Between the time in the Bahamas and the move to New Orleans, I got really good at doing things on my own, and being able to enjoy time spent alone. New Orleans makes it easy. There is always something going on regardless of your situation–– in-spite of your situation. There’s an energy that draws you in and sets a place at the table and pours you a drink and tells you to make your self at home. It may be a sirens’ song, but the company I work for has long had its wax in my ears, and after another 8 months, I was transferred to a small town an hour outside of Seattle (Bremerton, WA).
It was nice up there. The people were nice, the scenery was nice, but it wasn’t home and it wasn’t New Orleans.
And now, I’m living in a small town (Houma) almost exactly an hour southwest of New Orleans. The people are genuine and kind, I’m comfortable, and the work that I’m doing has allowed me to focus on my hobbies more than I have had the opportunity to in years. I try to drive the hour into the city as often as I can, and I now manage to make it back Home (St. Augustine, FL) once every 6 weeks or so.

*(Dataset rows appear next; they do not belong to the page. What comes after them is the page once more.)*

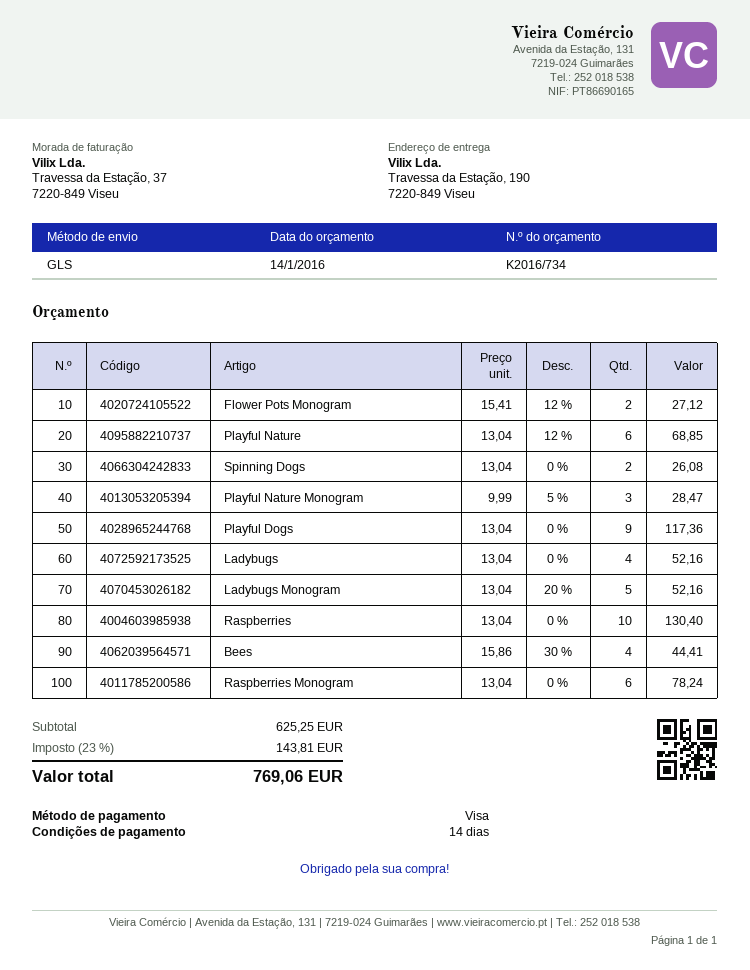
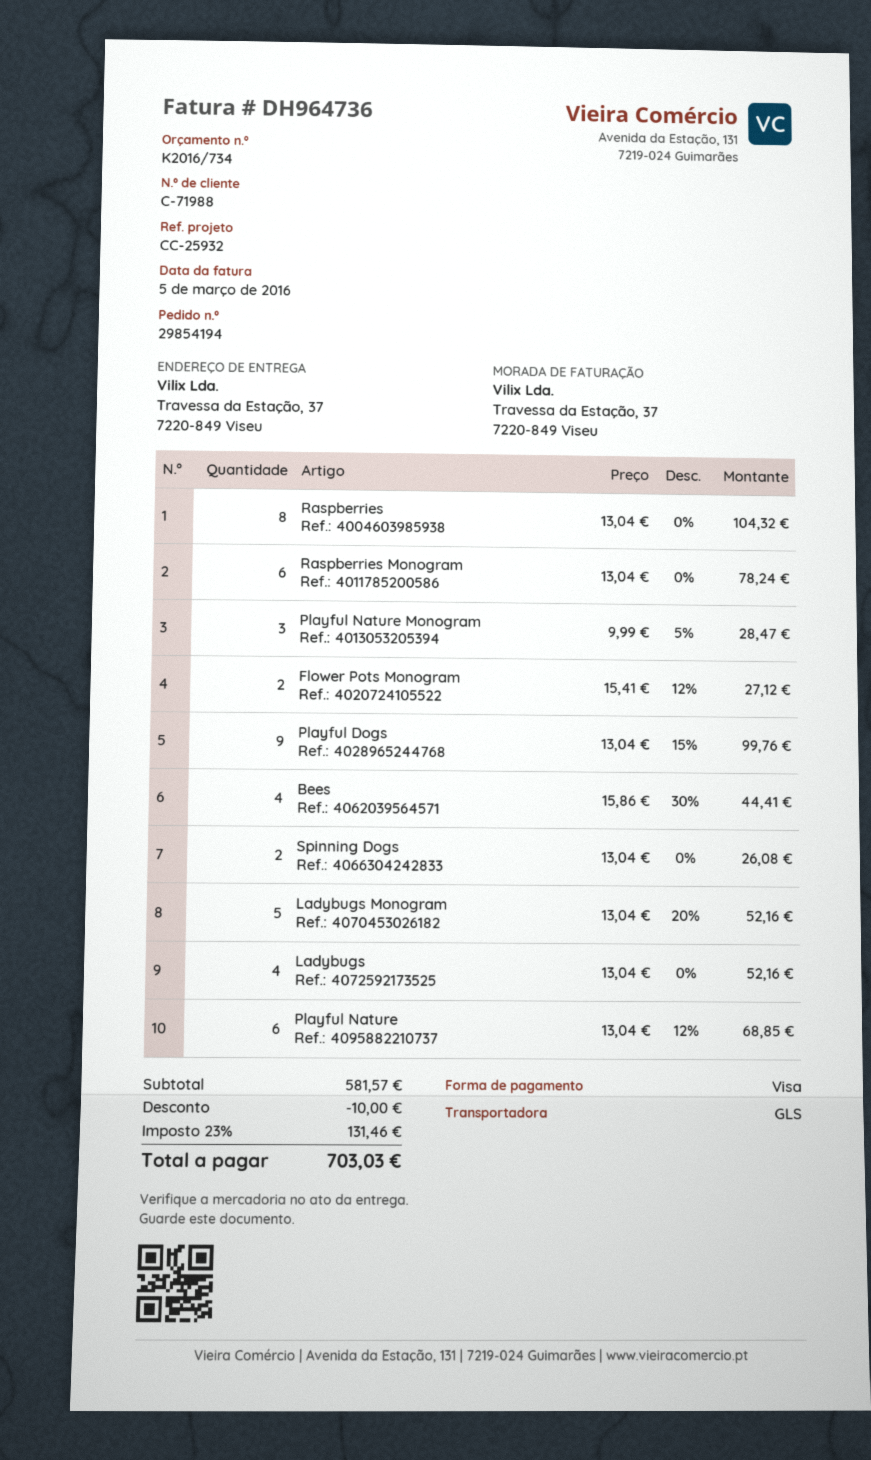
ship to: Travessa da Estação, 190, 7220-849 Viseu -> Travessa da Estação, 37, 7220-849 Viseu
Playful Dogs: 9 x 13.04 = 117.36 -> 9 x 13.04 - 15% = 99.76
Raspberries: 10 x 13.04 = 130.40 -> 8 x 13.04 = 104.32
subtotal: 625.25 -> 581.57
discount: none -> 10.00
tax: 23% = 143.81 -> 23% = 131.46
total: 769.06 -> 703.03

I’m one of the best I know at having a good time on my own, but lately, I’ve been debating the pros and cons of living in an amazing city and starting from scratch (again), or trying to find something back home and enjoying the company of the friends and family who shaped me into who I am.
I realize that’s probably WAY more than you were expecting (or wanting) but I’ve been needing to vent for a while now.
I love this quote. My job has moved me every 6 to 8 months for the past three years, so any roots I have are shallow at best. Louisiana has grown to be a second home to me, and recently, the idea of moving to some yet-to-be-determined place sometime after November has started lingering in almost daily thought. I’ve settled-in in some ways, but there’s a fear that the second I truly make myself at home, I’ll get the call telling me to pack my bags. The moving boxes I first brought with me still line a wall in my apartment, and it’s not an if, but a when that I’ll need them, so there they will stay.
On a side note, one of my favorite people, who’s always a few hundred if not thousand miles away, will be visiting this weekend. I think this will be the first time I’ll have a good friend in New Orleans for more than 24 hours.